Her reaction was surprising. She informed me that that was not what she wanted. But soon we were back at the shop. She sighed, got out of the car, went back inside the store, and came out a few minutes later. Without the sweater. She made the same decision she made the first time.
“Damn,” she said. “That would’ve been a good regret.”
The idea was, in a world of physical objects and emotions, a regret could be somewhere between the two, and having the regret might even be better than having the item. It’s something that’s stuck with me.
I think a lot about the nature of automotive regrets. They seem to fall into two broad categories: Should-have-boughts and shouldn’t-have-solds.

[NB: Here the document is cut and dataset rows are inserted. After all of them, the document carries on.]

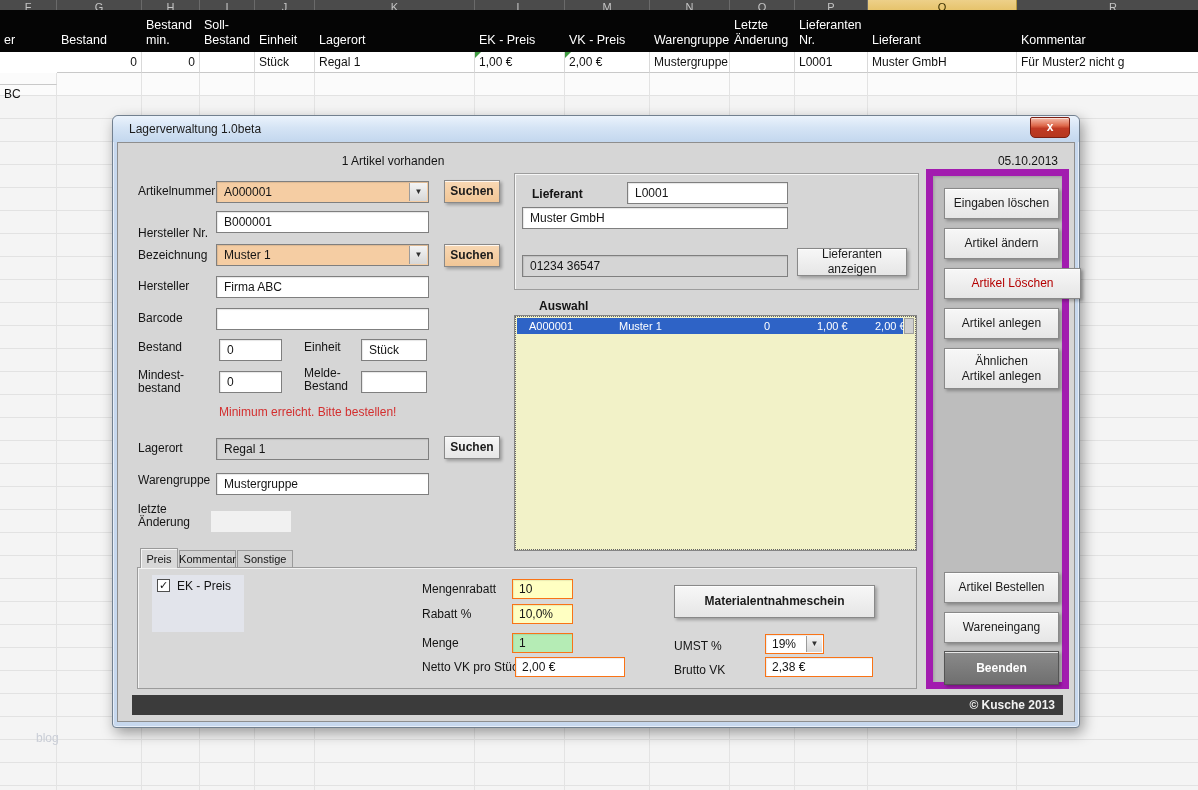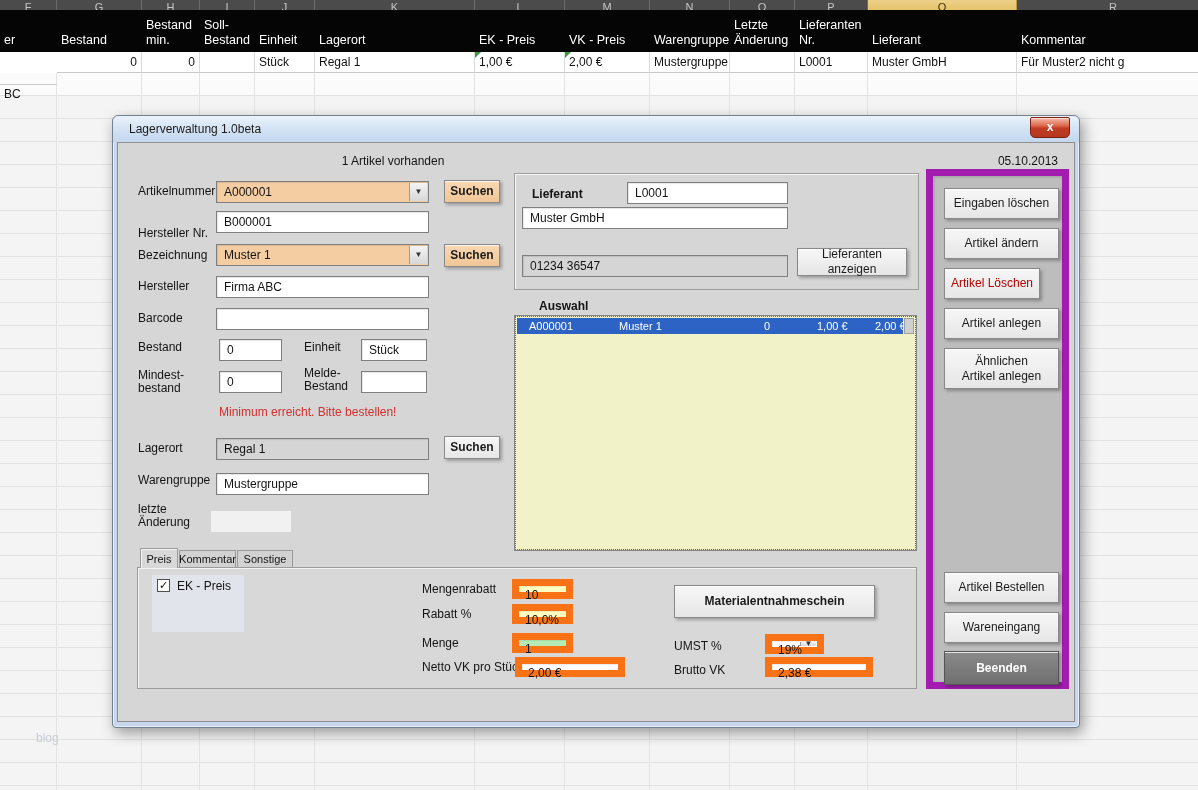--- a/index.html
+++ b/index.html
@@ -76,21 +76,21 @@
   .tab{position:absolute;box-sizing:border-box;font-size:11px;color:#141414;
     display:flex;align-items:center;justify-content:center;background:#D2D2D2;
     border:1px solid #9A9A9A;border-bottom:none;top:407px;height:17px;}
   .tab.active{top:405px;height:20px;background:#D8D8D8;z-index:2;border-radius:1px 1px 0 0;
     box-shadow:inset 1px 1px 0 #F5F5F5;}
   #tab-pane{position:absolute;left:19px;top:424px;width:780px;height:122px;box-sizing:border-box;
     border:1px solid #9B9B9B;background:#D8D8D8;box-shadow:inset 1px 1px 0 rgba(255,255,255,.7);z-index:1;}
   #chk-block{position:absolute;left:14px;top:7px;width:92px;height:57px;background:#E6E8F1;opacity:.75;}
   .chk{position:absolute;width:13px;height:13px;box-sizing:border-box;background:#FFFFFF;
     border:1px solid #4F4F4F;font-size:11px;font-weight:bold;line-height:11px;text-align:center;color:#111;}
-  .fld{position:absolute;box-sizing:border-box;height:20px;border:7px solid #f97316;
+  .fld{position:absolute;box-sizing:border-box;height:20px;border:1px solid #f97316;
     background:#FFFFFF;font-size:12px;line-height:18px;padding:0 6px;color:#141414;
     box-shadow:inset 1px 1px 1px rgba(0,0,0,.08);}
   .fld.yellow{background:#FFFFC2;}
   .fld.green{background:#B5ECB5;}
 
   #right-panel{position:absolute;left:808px;top:26px;width:143px;height:520px;box-sizing:border-box;
     background:#BDBDBD;border:7px solid #a21caf;box-shadow:inset 1px 1px 3px rgba(0,0,0,.18);}
   #dlg-footer{position:absolute;left:14px;right:11px;top:552px;height:20px;background:#3B3B3B;
     color:#F2F2F2;font-size:12px;font-weight:bold;display:flex;align-items:center;
     justify-content:flex-end;padding-right:8px;}
@@ -269,23 +269,26 @@
         <span>19%</span>
         <span class="combo-arrow" style="width:15px;">▼</span>
       </div>
       <div class="lbl" style="left:536px;top:96px;">Brutto VK</div>
       <div class="fld" style="left:627px;top:89px;width:108px;">2,38 €</div>
     </div>
 
     <div id="right-panel">
       <div class="btn" style="left:11px;top:12px;width:115px;height:31px;">Eingaben löschen</div>
       <div class="btn" style="left:11px;top:52px;width:115px;height:31px;">Artikel ändern</div>
-      <div class="btn red" style="left:11px;top:92px;width:96px;height:31px;">Artikel Löschen</div>
+      <div class="btn red" style="left:11px;top:92px;width:137px;height:31px;">Artikel Löschen</div>
       <div class="btn" style="left:11px;top:132px;width:115px;height:31px;">Artikel anlegen</div>
       <div class="btn" style="left:11px;top:172px;width:115px;height:41px;">Ähnlichen
 Artikel anlegen</div>
       <div class="btn" style="left:11px;top:396px;width:115px;height:31px;">Artikel Bestellen</div>
       <div class="btn" style="left:11px;top:436px;width:115px;height:31px;">Wareneingang</div>
       <div class="btn dark" style="left:11px;top:475px;width:115px;height:34px;">Beenden</div>
     </div>
 
+    <div id="dlg-footer">
+      <span>© Kusche 2013</span>
+    </div>
   </div>
 </div>
 
 </body></html>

First, you need to understand the big contours. I’m not a collector. I don’t have the money to buy acknowledged low-mileage classics in grade-A condition, nor to pay for climate-controlled space in which to store them all while they climb in value. Instead, there’s been a 35-year-long rhythm of daily drivers, mostly 10-year-old BMWs, being purchased and used until the New England winters rust them, and the economics of getting out of them and into something newer with technology or features that I want makes inexorable sense. I do have eight vintage cars—seven older BMWs and the Lotus Europa Twin Cam Special—half of which are in my cramped garage at the house, the other half in rented storage 50 miles away. Not a one of them is a grade-A-condition car. I’ve owned the ’73 3.0CSi since 1986 and will never sell it, but the other vintage cars come and go, part of a natural ebb and flow of passion, opportunity, needs, wants, money, and space.

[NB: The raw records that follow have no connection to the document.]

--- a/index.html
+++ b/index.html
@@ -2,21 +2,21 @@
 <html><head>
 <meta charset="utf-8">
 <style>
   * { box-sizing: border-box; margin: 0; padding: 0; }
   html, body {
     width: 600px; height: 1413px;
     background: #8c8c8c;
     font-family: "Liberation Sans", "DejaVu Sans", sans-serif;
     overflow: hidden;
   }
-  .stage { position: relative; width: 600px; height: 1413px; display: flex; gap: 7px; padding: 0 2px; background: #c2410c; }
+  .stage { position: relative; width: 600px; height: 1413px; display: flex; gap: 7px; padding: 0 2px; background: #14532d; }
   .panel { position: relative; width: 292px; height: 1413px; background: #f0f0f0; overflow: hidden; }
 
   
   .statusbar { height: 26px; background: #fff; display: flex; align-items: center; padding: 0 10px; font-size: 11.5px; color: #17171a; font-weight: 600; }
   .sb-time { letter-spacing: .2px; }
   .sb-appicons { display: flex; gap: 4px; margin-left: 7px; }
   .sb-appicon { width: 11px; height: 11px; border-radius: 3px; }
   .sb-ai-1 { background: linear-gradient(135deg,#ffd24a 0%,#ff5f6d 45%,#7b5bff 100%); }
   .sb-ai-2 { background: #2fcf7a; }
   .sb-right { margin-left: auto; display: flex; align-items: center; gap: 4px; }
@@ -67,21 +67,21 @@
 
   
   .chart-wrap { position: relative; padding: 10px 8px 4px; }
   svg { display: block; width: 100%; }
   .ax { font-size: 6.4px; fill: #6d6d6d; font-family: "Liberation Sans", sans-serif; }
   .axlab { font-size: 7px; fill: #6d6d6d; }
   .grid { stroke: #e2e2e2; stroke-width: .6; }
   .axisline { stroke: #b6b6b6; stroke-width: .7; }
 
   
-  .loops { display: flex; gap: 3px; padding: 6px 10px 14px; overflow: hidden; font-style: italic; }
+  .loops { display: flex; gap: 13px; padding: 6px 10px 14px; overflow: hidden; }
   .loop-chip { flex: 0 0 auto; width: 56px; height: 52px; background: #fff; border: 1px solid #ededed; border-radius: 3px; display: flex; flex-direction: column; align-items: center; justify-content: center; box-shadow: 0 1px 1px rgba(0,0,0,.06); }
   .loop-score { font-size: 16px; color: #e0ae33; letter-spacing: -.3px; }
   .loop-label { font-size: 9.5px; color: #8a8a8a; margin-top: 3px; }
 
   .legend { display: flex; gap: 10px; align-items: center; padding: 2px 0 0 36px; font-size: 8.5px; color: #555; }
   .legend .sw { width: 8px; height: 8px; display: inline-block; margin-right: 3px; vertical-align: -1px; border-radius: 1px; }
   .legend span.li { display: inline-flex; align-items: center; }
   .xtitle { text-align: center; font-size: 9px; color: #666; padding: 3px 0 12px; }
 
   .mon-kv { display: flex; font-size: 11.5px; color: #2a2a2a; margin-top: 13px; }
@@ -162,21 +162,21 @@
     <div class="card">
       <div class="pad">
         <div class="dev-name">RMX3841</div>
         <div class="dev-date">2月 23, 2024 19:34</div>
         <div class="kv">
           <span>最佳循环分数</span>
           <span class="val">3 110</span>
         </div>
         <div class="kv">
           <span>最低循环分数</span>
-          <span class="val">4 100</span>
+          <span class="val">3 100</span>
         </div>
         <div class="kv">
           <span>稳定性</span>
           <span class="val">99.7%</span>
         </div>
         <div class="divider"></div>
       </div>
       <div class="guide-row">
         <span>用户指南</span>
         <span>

Trying to make a go of it as a writer has been a lot of fun, but there’s not life-sustaining income in it, so every once in a while, I do need to sell something that’s dear to me to wrestle the finances back into the black. All of that is to say, if we’re going to talk about automotive regrets, some folks might spin that all the way to “Well, I regret that I’m not a hedge fund manager with the coin to buy everything I want,” whereas I’m more of a Beatles’ “I’m so happy just to dance with you” kind of guy.

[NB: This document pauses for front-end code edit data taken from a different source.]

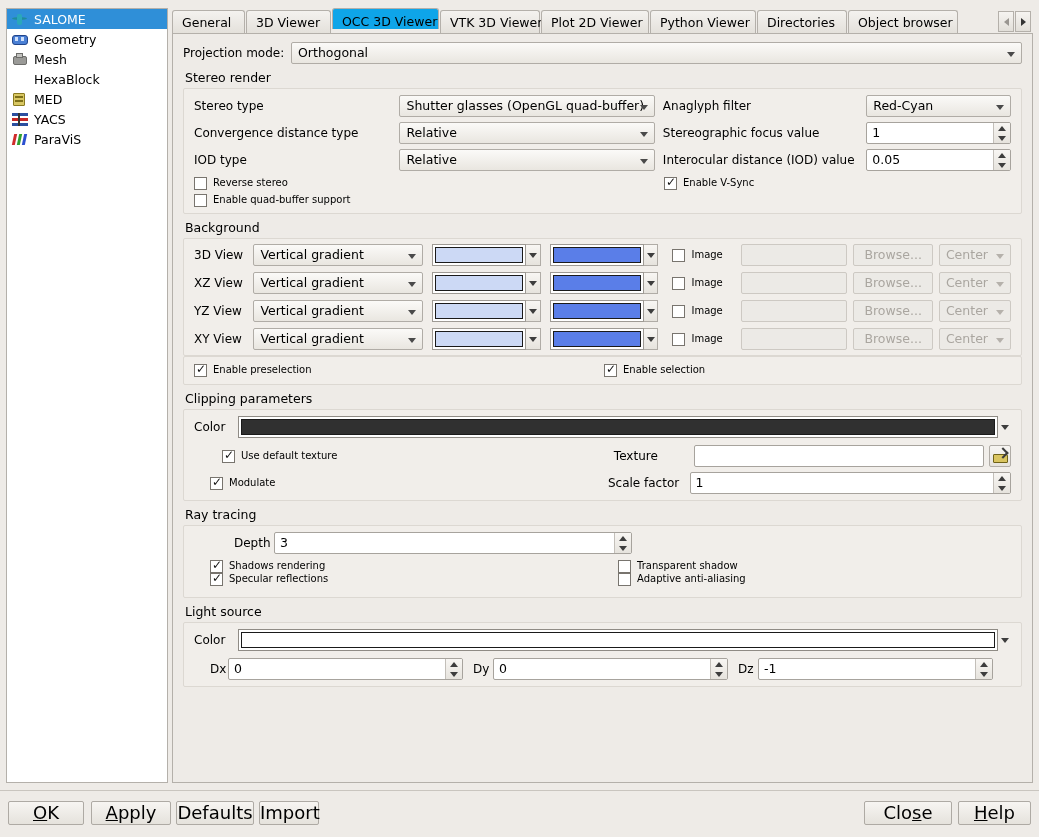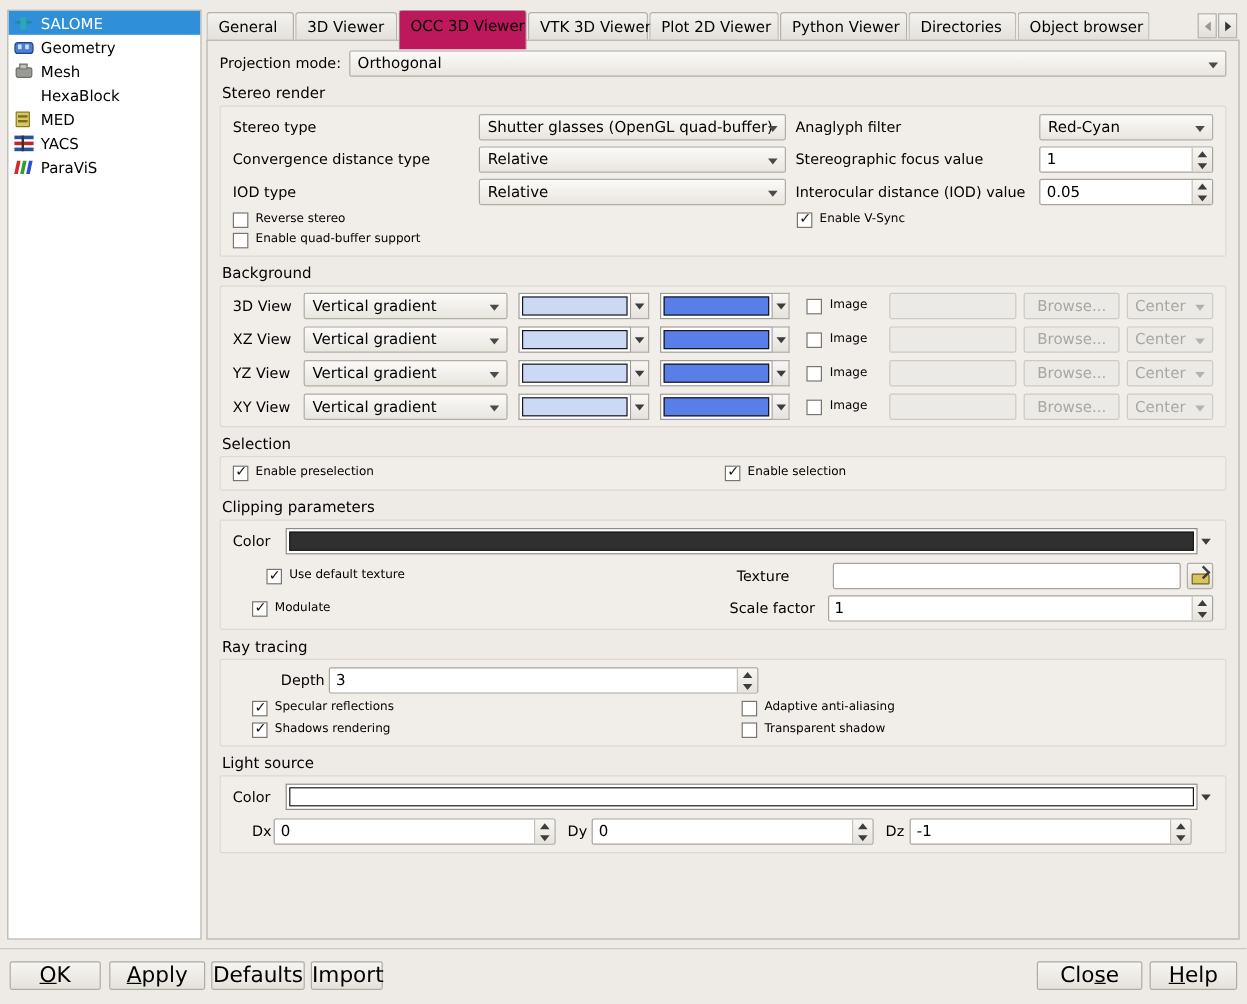--- a/index.html
+++ b/index.html
@@ -42,21 +42,21 @@
   
   .tabstrip { position: absolute; left: 172px; top: 8px; width: 861px; height: 26px; text-decoration: underline; }
   .tab {
     position: absolute; top: 2px; height: 24px; line-height: 23px;
     padding: 0 9px; box-sizing: border-box;
     background: linear-gradient(#f4f2ef,#e3e0da);
     border: 1px solid #b4b0aa; border-bottom: none;
     border-radius: 3px 3px 0 0; font-size: 12.5px; white-space: nowrap;
   }
   .tab.active {
-    top: 0; height: 33px; line-height: 25px; background: #be185d;
+    top: 0; height: 21px; line-height: 25px; background: #0ea5e9;
     border-color: #b4b0aa; z-index: 5;
   }
   .tabarrow {
     position: absolute; top: 3px; width: 16px; height: 21px;
     background: linear-gradient(#f6f4f1,#e2dfd9);
     border: 1px solid #b4b0aa; box-sizing: border-box;
     display: flex; align-items: center; justify-content: center;
   }
   .tri-l { width:0;height:0;border-top:4px solid transparent;border-bottom:4px solid transparent;border-right:5px solid #9a9691; }
   .tri-r { width:0;height:0;border-top:4px solid transparent;border-bottom:4px solid transparent;border-left:5px solid #333; }
@@ -378,21 +378,20 @@
           <div class="cb" style="margin-left:14px;width:72px;">
             <span class="cbbox"></span>
             <span>Image</span>
           </div>
           <div class="tfield disabled" style="width:110px;"><span></span></div>
           <div class="btn disabled" style="width:82px;margin-left:6px;">Browse...</div>
           <div class="combo disabled" style="width:74px;margin-left:6px;"><span>Center</span><span class="arw"></span></div>
         </div>
       </div>
 
-    <div class="grouptitle">Selection</div>
     <div class="groupbox" style="padding:7px 10px;">
       <div class="row">
         <div class="cb checked" id="cb-presel" style="width:410px;">
           <span class="cbbox"></span>
           <span>Enable preselection</span>
         </div>
         <div class="cb checked" id="cb-sel">
           <span class="cbbox"></span>
           <span>Enable selection</span>
         </div>
@@ -444,38 +443,38 @@
       <div class="row" style="margin-bottom:6px;margin-left:40px;">
         <div style="width:40px;">Depth</div>
         <div class="spin" style="width:358px;">
           <span>3</span>
           <span class="sbtns">
               <i class="sup"></i>
               <i class="sdn"></i>
             </span>
         </div>
       </div>
+      <div class="row">
+        <div class="cb checked" id="cb-shad" style="width:408px;margin-left:16px;">
+          <span class="cbbox"></span>
+          <span>Shadows rendering</span>
+        </div>
+        <div class="cb" id="cb-trans">
+          <span class="cbbox"></span>
+          <span>Transparent shadow</span>
+        </div>
+      </div>
       <div class="row" style="margin-bottom:5px;">
         <div class="cb checked" id="cb-spec" style="width:408px;margin-left:16px;">
           <span class="cbbox"></span>
           <span>Specular reflections</span>
         </div>
         <div class="cb" id="cb-aa">
           <span class="cbbox"></span>
           <span>Adaptive anti-aliasing</span>
-        </div>
-      </div>
-      <div class="row">
-        <div class="cb checked" id="cb-shad" style="width:408px;margin-left:16px;">
-          <span class="cbbox"></span>
-          <span>Shadows rendering</span>
-        </div>
-        <div class="cb" id="cb-trans">
-          <span class="cbbox"></span>
-          <span>Transparent shadow</span>
         </div>
       </div>
     </div>
 
     <div class="grouptitle">Light source</div>
     <div class="groupbox" style="padding:6px 10px;">
       <div class="row" style="margin-bottom:7px;">
         <div style="width:44px;">Color</div>
         <div class="colorbar" style="flex:1;">
             <i id="lightcolor" style="background: rgb(255, 255, 255);"></i>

With that perspective, the should-have-boughts are easy. We all have them (the regrets, not the cars). I, like many in the BMW world, vividly recall when you could pick up E30 M3s and E28 M5s—both highly collectible cars these days—for eight grand and less. Now, the entry price is more like $50K. A number of years ago, I had an epiphany that made dealing with these kind of should-have-boughts easy: Even if I had bought that $8300 E30 M3 back in 1997, the odds that I’d still own it now are negligible. It would’ve gotten used, rusted, and sold in the big automotive churn just like the rest of the daily drivers. So, really, what’s to regret? (I did, however, meet a guy who told me that, while he was in college in the early 1970s, someone offered him one of the six original Shelby Daytona coupes for eight grand. He said that he begged his father to loan him the money, but his dad was as resolutely rational as fathers can be. Now that’s a regret. But even he had to admit that, had he bought it, the odds he’d still own it—given the realities of textbooks and beer money, not to mention horsepower and telephone poles—are slim.)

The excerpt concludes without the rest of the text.